> Work required: Below is a set of records. Repeat them verbatim without the pictures.

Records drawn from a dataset
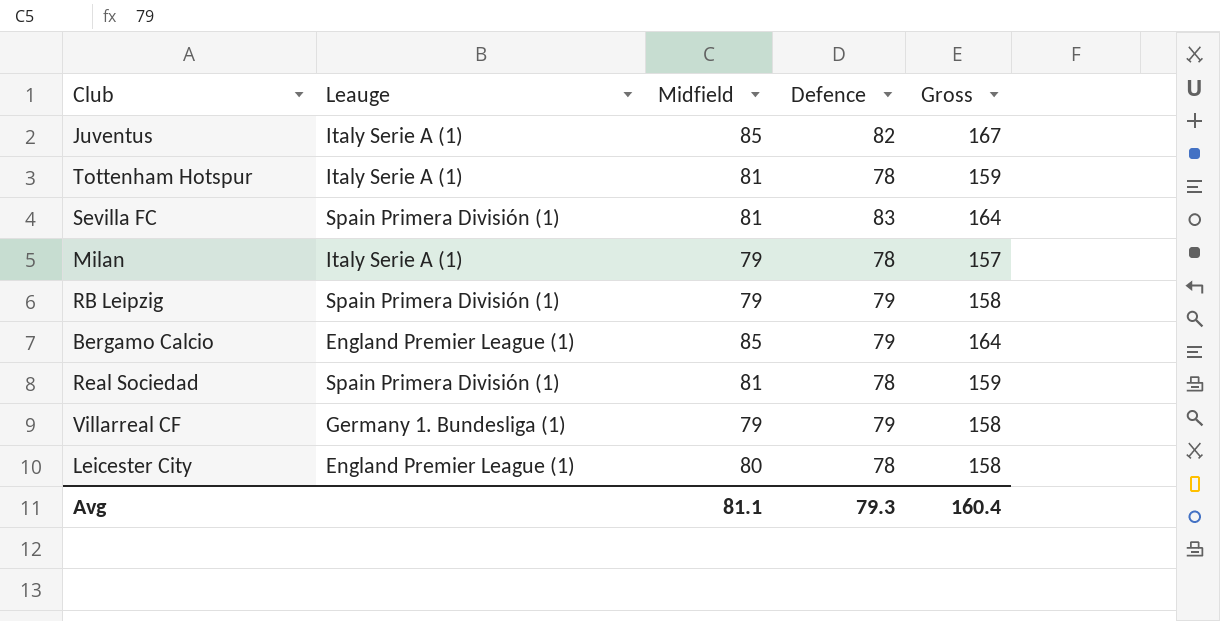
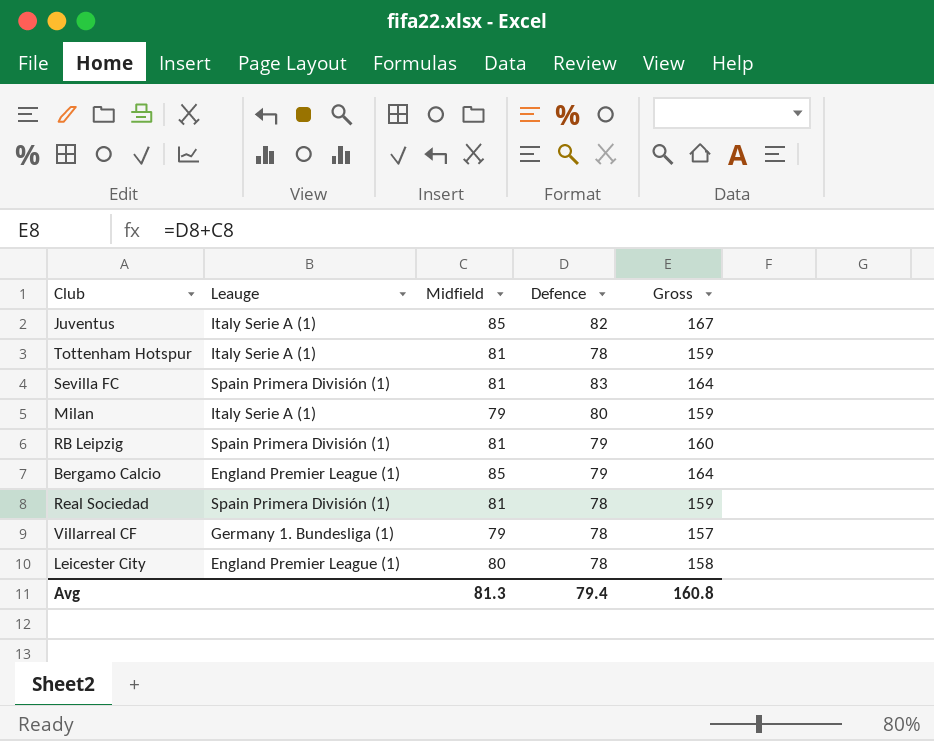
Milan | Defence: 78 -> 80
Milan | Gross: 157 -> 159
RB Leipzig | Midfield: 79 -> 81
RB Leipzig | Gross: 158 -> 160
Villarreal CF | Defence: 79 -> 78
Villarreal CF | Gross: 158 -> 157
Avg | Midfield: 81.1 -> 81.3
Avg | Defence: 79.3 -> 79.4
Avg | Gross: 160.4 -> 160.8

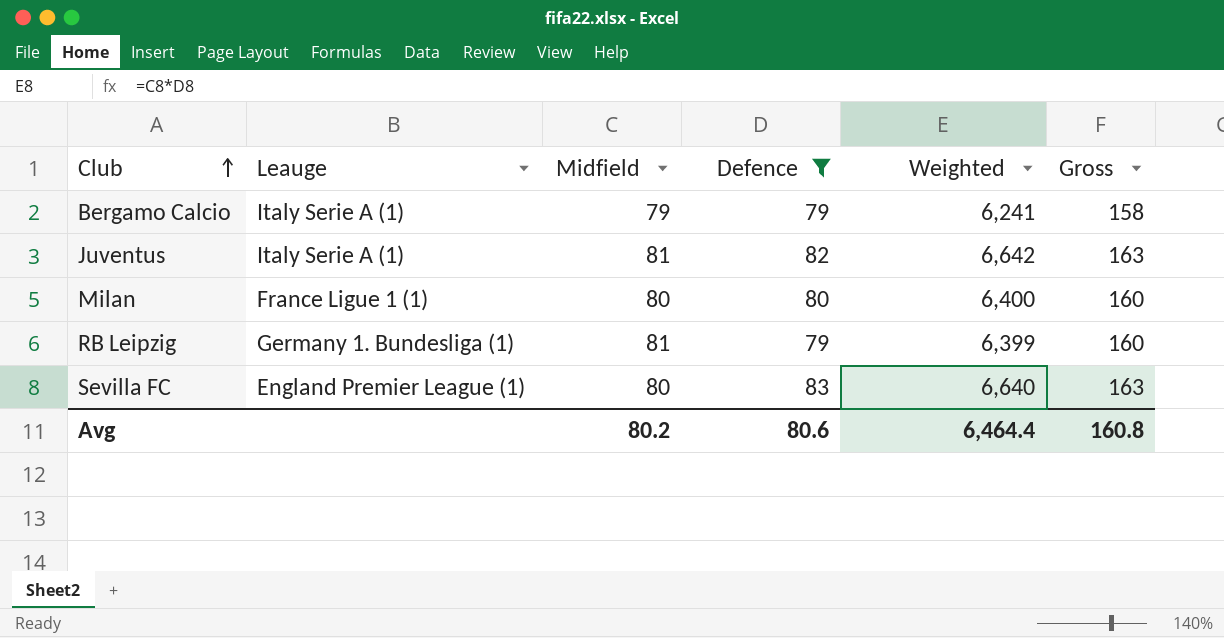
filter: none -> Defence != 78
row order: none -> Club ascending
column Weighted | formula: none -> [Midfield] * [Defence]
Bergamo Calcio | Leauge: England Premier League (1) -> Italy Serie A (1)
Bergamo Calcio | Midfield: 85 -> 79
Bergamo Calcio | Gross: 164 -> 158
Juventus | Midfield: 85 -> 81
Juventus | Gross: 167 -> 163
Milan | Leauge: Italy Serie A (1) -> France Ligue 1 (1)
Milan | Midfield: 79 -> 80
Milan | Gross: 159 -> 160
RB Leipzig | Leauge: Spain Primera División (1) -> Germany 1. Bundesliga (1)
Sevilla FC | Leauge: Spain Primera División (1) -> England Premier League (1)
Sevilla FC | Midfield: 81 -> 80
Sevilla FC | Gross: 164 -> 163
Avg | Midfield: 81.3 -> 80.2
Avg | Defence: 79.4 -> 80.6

> Answer space:
Milan | Defence: 78 -> 80
Milan | Gross: 157 -> 159
RB Leipzig | Midfield: 79 -> 81
RB Leipzig | Gross: 158 -> 160
Villarreal CF | Defence: 79 -> 78
Villarreal CF | Gross: 158 -> 157
Avg | Midfield: 81.1 -> 81.3
Avg | Defence: 79.3 -> 79.4
Avg | Gross: 160.4 -> 160.8

filter: none -> Defence != 78
row order: none -> Club ascending
column Weighted | formula: none -> [Midfield] * [Defence]
Bergamo Calcio | Leauge: England Premier League (1) -> Italy Serie A (1)
Bergamo Calcio | Midfield: 85 -> 79
Bergamo Calcio | Gross: 164 -> 158
Juventus | Midfield: 85 -> 81
Juventus | Gross: 167 -> 163
Milan | Leauge: Italy Serie A (1) -> France Ligue 1 (1)
Milan | Midfield: 79 -> 80
Milan | Gross: 159 -> 160
RB Leipzig | Leauge: Spain Primera División (1) -> Germany 1. Bundesliga (1)
Sevilla FC | Leauge: Spain Primera División (1) -> England Premier League (1)
Sevilla FC | Midfield: 81 -> 80
Sevilla FC | Gross: 164 -> 163
Avg | Midfield: 81.3 -> 80.2
Avg | Defence: 79.4 -> 80.6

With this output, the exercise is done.